- _Requirement_: Quote all entries exactly, leaving pictures aside.

[[ Supplied data, beginning ]]

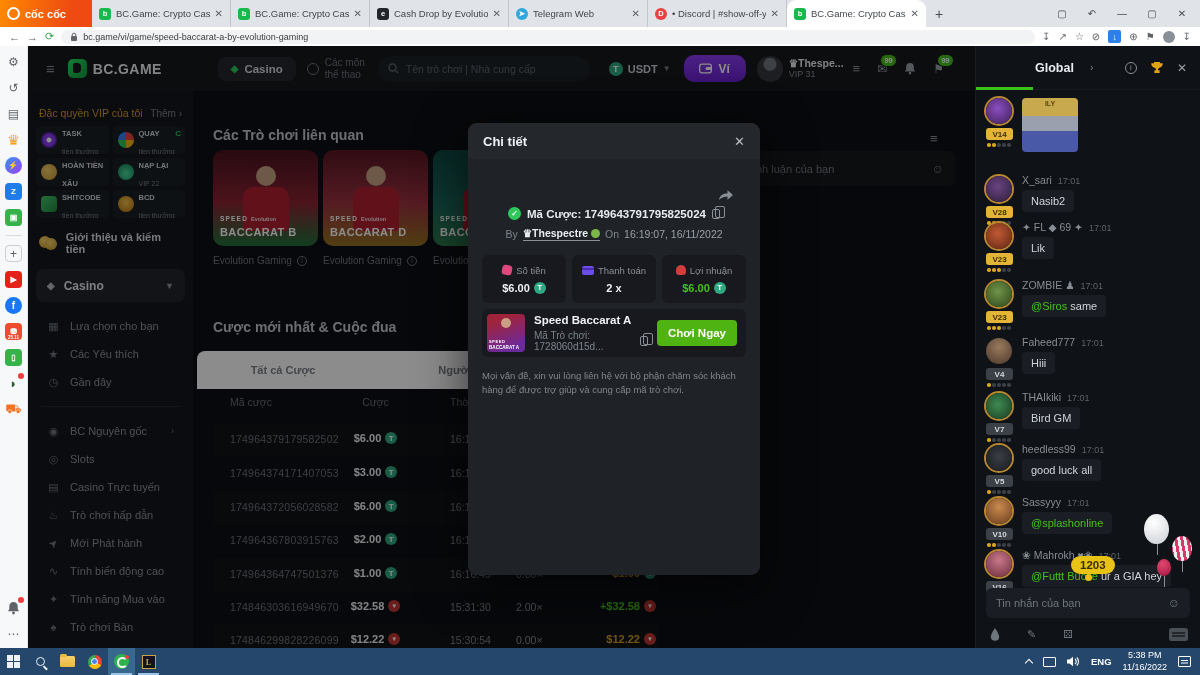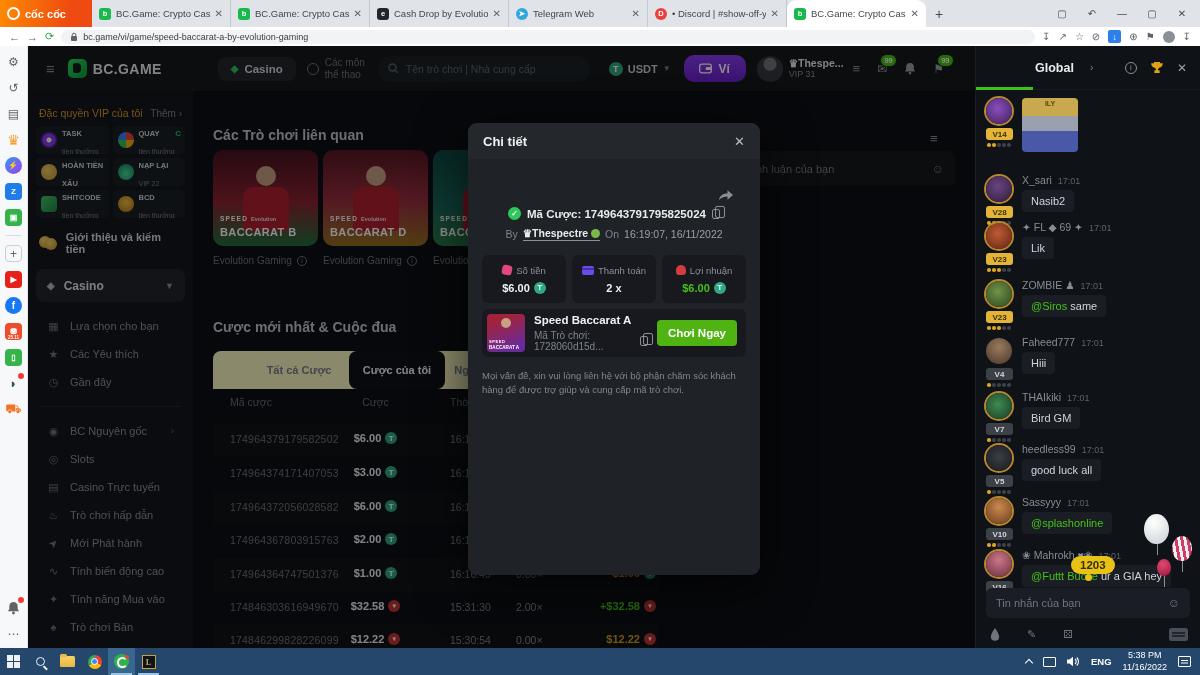--- a/index.html
+++ b/index.html
@@ -115,21 +115,21 @@
 .g1{background:linear-gradient(180deg,#4a1220 0%,#8c2432 55%,#20703a 100%);}
 .g2{background:linear-gradient(180deg,#571722 0%,#9c3140 55%,#937222 100%);}
 .g3{background:linear-gradient(180deg,#0e4a44 0%,#19675c 55%,#2d7d4d 100%);}
 .glbl{position:absolute;left:7px;bottom:6px;z-index:2;color:#fff;}
 .glbl .s1{font-size:6.5px;font-weight:700;letter-spacing:1.2px;display:flex;align-items:baseline;gap:3px;}
 .glbl .s1 em{font-style:normal;letter-spacing:0;font-size:5.5px;opacity:.85;}
 .glbl .s2{font-size:11px;font-weight:800;letter-spacing:.4px;}
 .gprov{margin-top:9px;color:#70767e;font-size:10px;display:flex;gap:5px;align-items:center;}
 .infoc{width:10px;height:10px;border:1px solid #70767e;border-radius:50%;font-size:7px;display:inline-flex;align-items:center;justify-content:center;flex:none;}
 .betshead{position:absolute;left:20px;top:228px;}
-.tabsbar{position:absolute;left:20px;top:260px;width:445px;height:38px;background:#fef9c3;border-radius:8px 8px 0 0;text-decoration:underline;}
+.tabsbar{position:absolute;left:4px;top:260px;width:445px;height:38px;background:#ffffff;border-radius:8px 8px 0 0;text-decoration:underline;}
 .btab{position:absolute;top:0;height:38px;line-height:38px;text-align:center;font-size:11px;color:#7a8188;font-weight:700;}
 .btab.b1{left:36px;width:100px;}
 .btab.b2{left:136px;width:96px;color:#eef1f3;background:#0f1216;border-radius:8px;}
 .btab.b3{left:218px;width:80px;}
 .thead{position:absolute;top:305px;height:22px;color:#696f77;font-size:10.5px;}
 .th-id{left:37px;}.th-bet{left:135px;width:95px;text-align:center;}.th-time{left:257px;}
 .thead span{position:absolute;top:0;white-space:nowrap;}
 .trow{position:absolute;left:20px;width:445px;height:34px;}
 .c-id{position:absolute;left:17px;top:10px;color:#6d747c;font-size:10.5px;letter-spacing:.2px;}
 .c-bet{position:absolute;left:115px;top:9px;width:95px;text-align:center;color:#eceff2;font-weight:700;font-size:11px;display:flex;align-items:center;justify-content:center;gap:4px;}
@@ -531,21 +531,20 @@
           <div class="gprov">
               <span>Evolution Gaming</span>
               <span class="infoc">i</span>
             </div>
         </div>
       </div>
 
       <div class="h2 betshead">Cược mới nhất &amp; Cuộc đua</div>
       <div class="tabsbar">
         <span class="btab b1">Tất cả Cược</span>
-        <span class="btab b2">Cược của tôi</span>
         <span class="btab b3">Người</span>
       </div>
       <div class="thead">
         <span class="th-id">Mã cược</span>
         <span class="th-bet">Cược</span>
         <span class="th-time">Thời gian</span>
       </div>
 
       <div class="trow" style="top:332px;">
         <span class="c-id">174964379179582502</span>

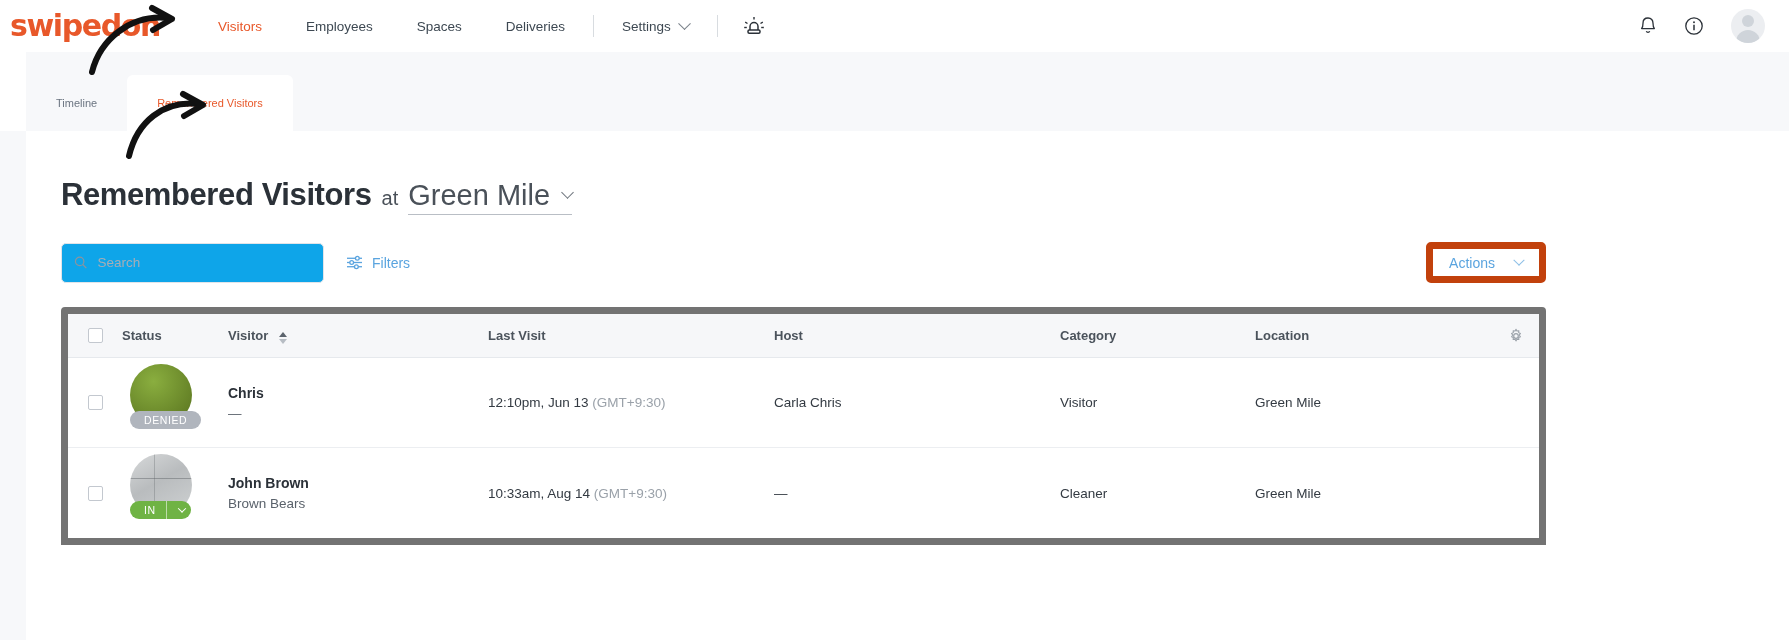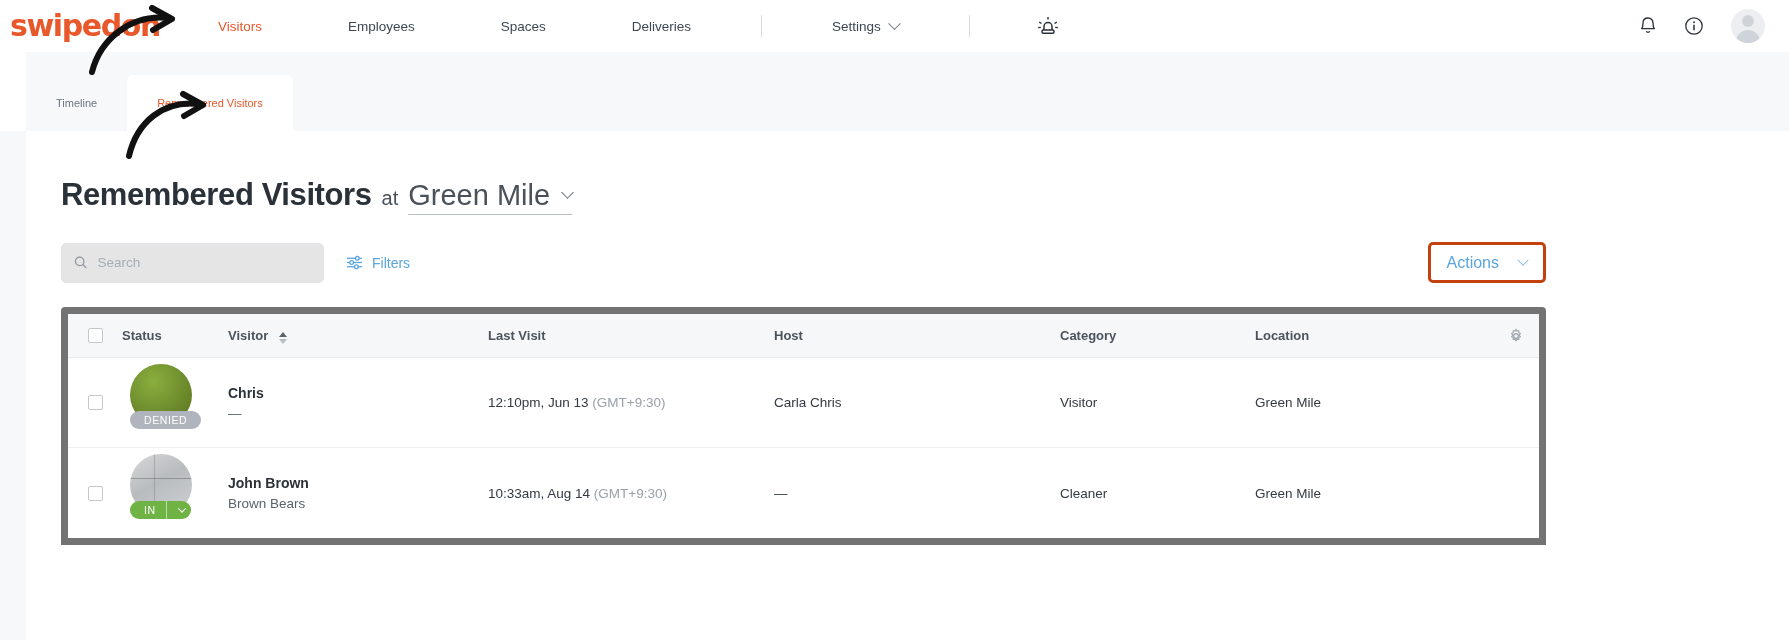--- a/index.html
+++ b/index.html
@@ -27,21 +27,20 @@
     font-family: "DejaVu Sans", sans-serif;
     margin-right: 36px;
     margin-left: 2px;
     line-height: 1;
     user-select: none;
   }
   .nav {
     display: flex;
     align-items: center;
     height: 52px;
-    gap: 42px;
   }
   .nav-item {
     font-size: 13.5px;
     color: #3d4852;
     padding: 0 22px;
     height: 52px;
     display: flex;
     align-items: center;
     cursor: pointer;
     white-space: nowrap;
@@ -153,39 +152,39 @@
 
   .toolbar {
     display: flex; align-items: center;
     margin: 27px 0 0 35px;
     padding-right: 243px;
   }
   .search-box {
     width: 263px; height: 40px;
     border: 1px solid #e1e4e9; border-radius: 5px;
     display: flex; align-items: center;
-    padding: 0 12px; background: #e5e5e5;
+    padding: 0 12px; background: #0ea5e9;
   }
   .search-box input {
     border: none; outline: none;
     font-size: 13.5px; color: #2b3138;
     font-family: "Liberation Sans", sans-serif;
     margin-left: 10px; width: 100%; background: transparent;
   }
   .search-box input::placeholder { color: #a7adb6; }
   .filters-btn {
     display: flex; align-items: center;
     color: #5aa4df; font-size: 14px;
     margin-left: 22px; cursor: pointer;
   }
   .filters-btn span { margin-left: 9px; }
   .tb-spacer { flex: 1; }
   .actions-btn {
-    border: 3px solid #c2410c; border-radius: 5px;
-    color: #5aa4df; font-size: 16px;
+    border: 7px solid #c2410c; border-radius: 5px;
+    color: #5aa4df; font-size: 14px;
     height: 41px; min-width: 114px;
     display: flex; align-items: center; justify-content: space-between;
     padding: 0 16px; cursor: pointer; background: #fff;
   }
   .actions-chev {
     display: inline-block; width: 8px; height: 8px;
     border-right: 1.6px solid #8dbfe6;
     border-bottom: 1.6px solid #8dbfe6;
     transform: rotate(45deg) translate(-2px,-2px);
     margin-left: 20px;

[[ Supplied data, end ]]

- _Result of this task_:
--- a/index.html
+++ b/index.html
@@ -115,21 +115,21 @@
 .g1{background:linear-gradient(180deg,#4a1220 0%,#8c2432 55%,#20703a 100%);}
 .g2{background:linear-gradient(180deg,#571722 0%,#9c3140 55%,#937222 100%);}
 .g3{background:linear-gradient(180deg,#0e4a44 0%,#19675c 55%,#2d7d4d 100%);}
 .glbl{position:absolute;left:7px;bottom:6px;z-index:2;color:#fff;}
 .glbl .s1{font-size:6.5px;font-weight:700;letter-spacing:1.2px;display:flex;align-items:baseline;gap:3px;}
 .glbl .s1 em{font-style:normal;letter-spacing:0;font-size:5.5px;opacity:.85;}
 .glbl .s2{font-size:11px;font-weight:800;letter-spacing:.4px;}
 .gprov{margin-top:9px;color:#70767e;font-size:10px;display:flex;gap:5px;align-items:center;}
 .infoc{width:10px;height:10px;border:1px solid #70767e;border-radius:50%;font-size:7px;display:inline-flex;align-items:center;justify-content:center;flex:none;}
 .betshead{position:absolute;left:20px;top:228px;}
-.tabsbar{position:absolute;left:20px;top:260px;width:445px;height:38px;background:#fef9c3;border-radius:8px 8px 0 0;text-decoration:underline;}
+.tabsbar{position:absolute;left:4px;top:260px;width:445px;height:38px;background:#ffffff;border-radius:8px 8px 0 0;text-decoration:underline;}
 .btab{position:absolute;top:0;height:38px;line-height:38px;text-align:center;font-size:11px;color:#7a8188;font-weight:700;}
 .btab.b1{left:36px;width:100px;}
 .btab.b2{left:136px;width:96px;color:#eef1f3;background:#0f1216;border-radius:8px;}
 .btab.b3{left:218px;width:80px;}
 .thead{position:absolute;top:305px;height:22px;color:#696f77;font-size:10.5px;}
 .th-id{left:37px;}.th-bet{left:135px;width:95px;text-align:center;}.th-time{left:257px;}
 .thead span{position:absolute;top:0;white-space:nowrap;}
 .trow{position:absolute;left:20px;width:445px;height:34px;}
 .c-id{position:absolute;left:17px;top:10px;color:#6d747c;font-size:10.5px;letter-spacing:.2px;}
 .c-bet{position:absolute;left:115px;top:9px;width:95px;text-align:center;color:#eceff2;font-weight:700;font-size:11px;display:flex;align-items:center;justify-content:center;gap:4px;}
@@ -531,21 +531,20 @@
           <div class="gprov">
               <span>Evolution Gaming</span>
               <span class="infoc">i</span>
             </div>
         </div>
       </div>
 
       <div class="h2 betshead">Cược mới nhất &amp; Cuộc đua</div>
       <div class="tabsbar">
         <span class="btab b1">Tất cả Cược</span>
-        <span class="btab b2">Cược của tôi</span>
         <span class="btab b3">Người</span>
       </div>
       <div class="thead">
         <span class="th-id">Mã cược</span>
         <span class="th-bet">Cược</span>
         <span class="th-time">Thời gian</span>
       </div>
 
       <div class="trow" style="top:332px;">
         <span class="c-id">174964379179582502</span>

--- a/index.html
+++ b/index.html
@@ -27,21 +27,20 @@
     font-family: "DejaVu Sans", sans-serif;
     margin-right: 36px;
     margin-left: 2px;
     line-height: 1;
     user-select: none;
   }
   .nav {
     display: flex;
     align-items: center;
     height: 52px;
-    gap: 42px;
   }
   .nav-item {
     font-size: 13.5px;
     color: #3d4852;
     padding: 0 22px;
     height: 52px;
     display: flex;
     align-items: center;
     cursor: pointer;
     white-space: nowrap;
@@ -153,39 +152,39 @@
 
   .toolbar {
     display: flex; align-items: center;
     margin: 27px 0 0 35px;
     padding-right: 243px;
   }
   .search-box {
     width: 263px; height: 40px;
     border: 1px solid #e1e4e9; border-radius: 5px;
     display: flex; align-items: center;
-    padding: 0 12px; background: #e5e5e5;
+    padding: 0 12px; background: #0ea5e9;
   }
   .search-box input {
     border: none; outline: none;
     font-size: 13.5px; color: #2b3138;
     font-family: "Liberation Sans", sans-serif;
     margin-left: 10px; width: 100%; background: transparent;
   }
   .search-box input::placeholder { color: #a7adb6; }
   .filters-btn {
     display: flex; align-items: center;
     color: #5aa4df; font-size: 14px;
     margin-left: 22px; cursor: pointer;
   }
   .filters-btn span { margin-left: 9px; }
   .tb-spacer { flex: 1; }
   .actions-btn {
-    border: 3px solid #c2410c; border-radius: 5px;
-    color: #5aa4df; font-size: 16px;
+    border: 7px solid #c2410c; border-radius: 5px;
+    color: #5aa4df; font-size: 14px;
     height: 41px; min-width: 114px;
     display: flex; align-items: center; justify-content: space-between;
     padding: 0 16px; cursor: pointer; background: #fff;
   }
   .actions-chev {
     display: inline-block; width: 8px; height: 8px;
     border-right: 1.6px solid #8dbfe6;
     border-bottom: 1.6px solid #8dbfe6;
     transform: rotate(45deg) translate(-2px,-2px);
     margin-left: 20px;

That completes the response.